|Miguel, Phillip San|
Submitted to: Plant and Animal Genome Conference
Publication Type: Abstract Only
Publication Acceptance Date: 12/1/2007
Publication Date: 1/11/2008
Citation: Khanal, S., Tang, S., Beilinson, V., Miguel, P.S., Guo, B., Nielsen, N., Stalker, T., Cordonnier-Pratt, M., Pratt, L.H., Johnson, V.E. 2008. ESTs are a rich source of polymorphis SSRs for genomics and molecular breeding applications in peanut [abstract]. Proceedings of the Plant and Animal Genome XVI Conference, January 11-15, 2008, San Diego, California. p. 135. Interpretive Summary:
Technical Abstract: Narrow genetic diversity and a deficiency of polymorphic DNA markers have hindered genetic mapping and the application of genomics and molecular breeding approaches in cultivated peanut (Arachis hypogaea L.). We developed and mined a peanut EST database for simple sequence repeats (SSRs), assessed the frequency of polymorphic SSRs in ESTs, and initiated the development of several hundred EST-SSR markers with the goal of breaking the DNA marker bottleneck in cultivated peanut. We assembled 84,229 ESTs into 26,809 unigenes, identified 4,470 perfect repeats, designed and tested primers for a broad spectrum of SSR motifs and repeat lengths, and screened 58 EST-SSR markers for polymorphisms among 28 tetraploid germplasm accessions (primarily Runner, Virginia, Spanish, and Valencia cultivars) and four diploid germplasm accessions (the parents of A. duranensis and A. batizocoi mapping populations).
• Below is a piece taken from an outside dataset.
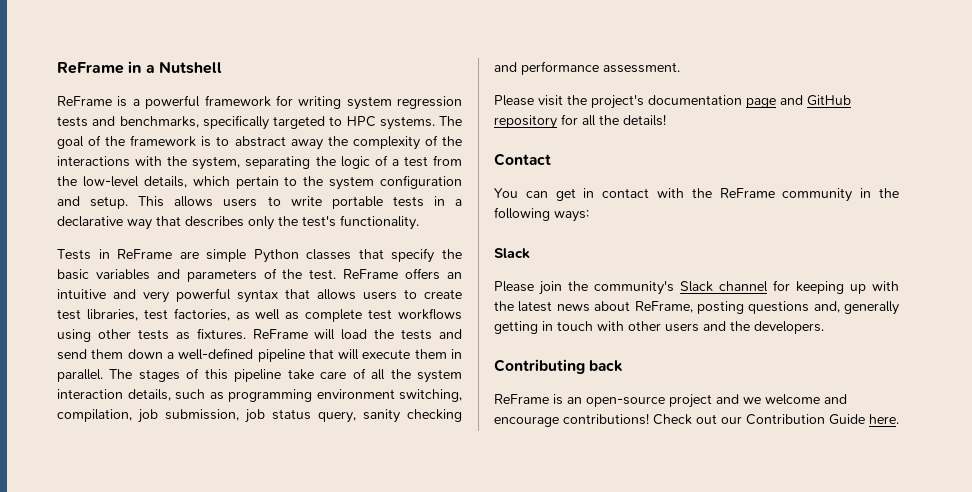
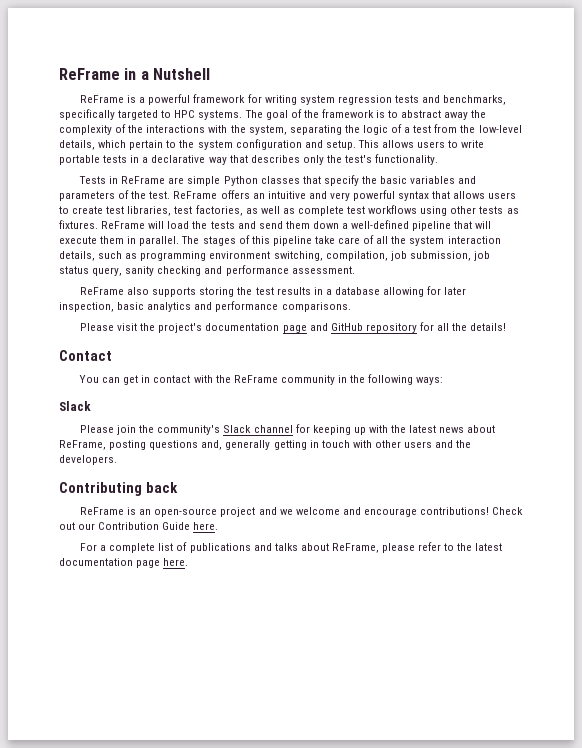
+ ReFrame also supports storing the test results in a database allowing for later inspection, basic analytics and performance comparisons.
+ For a complete list of publications and talks about ReFrame, please refer to the latest documentation page here.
SSRs longer than 26 bp were two-fold more polymorphic than SSRs shorter than 26 bp. SSRs in exons and UTRs were equally polymorphic. Of the 58 EST-SSR markers, 55 (94.8%) were polymorphic, 32 (55.2%) were polymorphic in cultivated peanut (mean heterozygosity was 0.18), 27 (46.6%) were polymorphic in four cultivated peanut mapping populations, and 48 (82.8%) were polymorphic in two diploid mapping populations. ESTs are a rich source of polymorphic SSRs in peanut, and the frequency of polymorphic EST-SSRs seems to be more than sufficient for developing a critical mass of DNA markers for genomics and molecular breeding applications in cultivated peanut.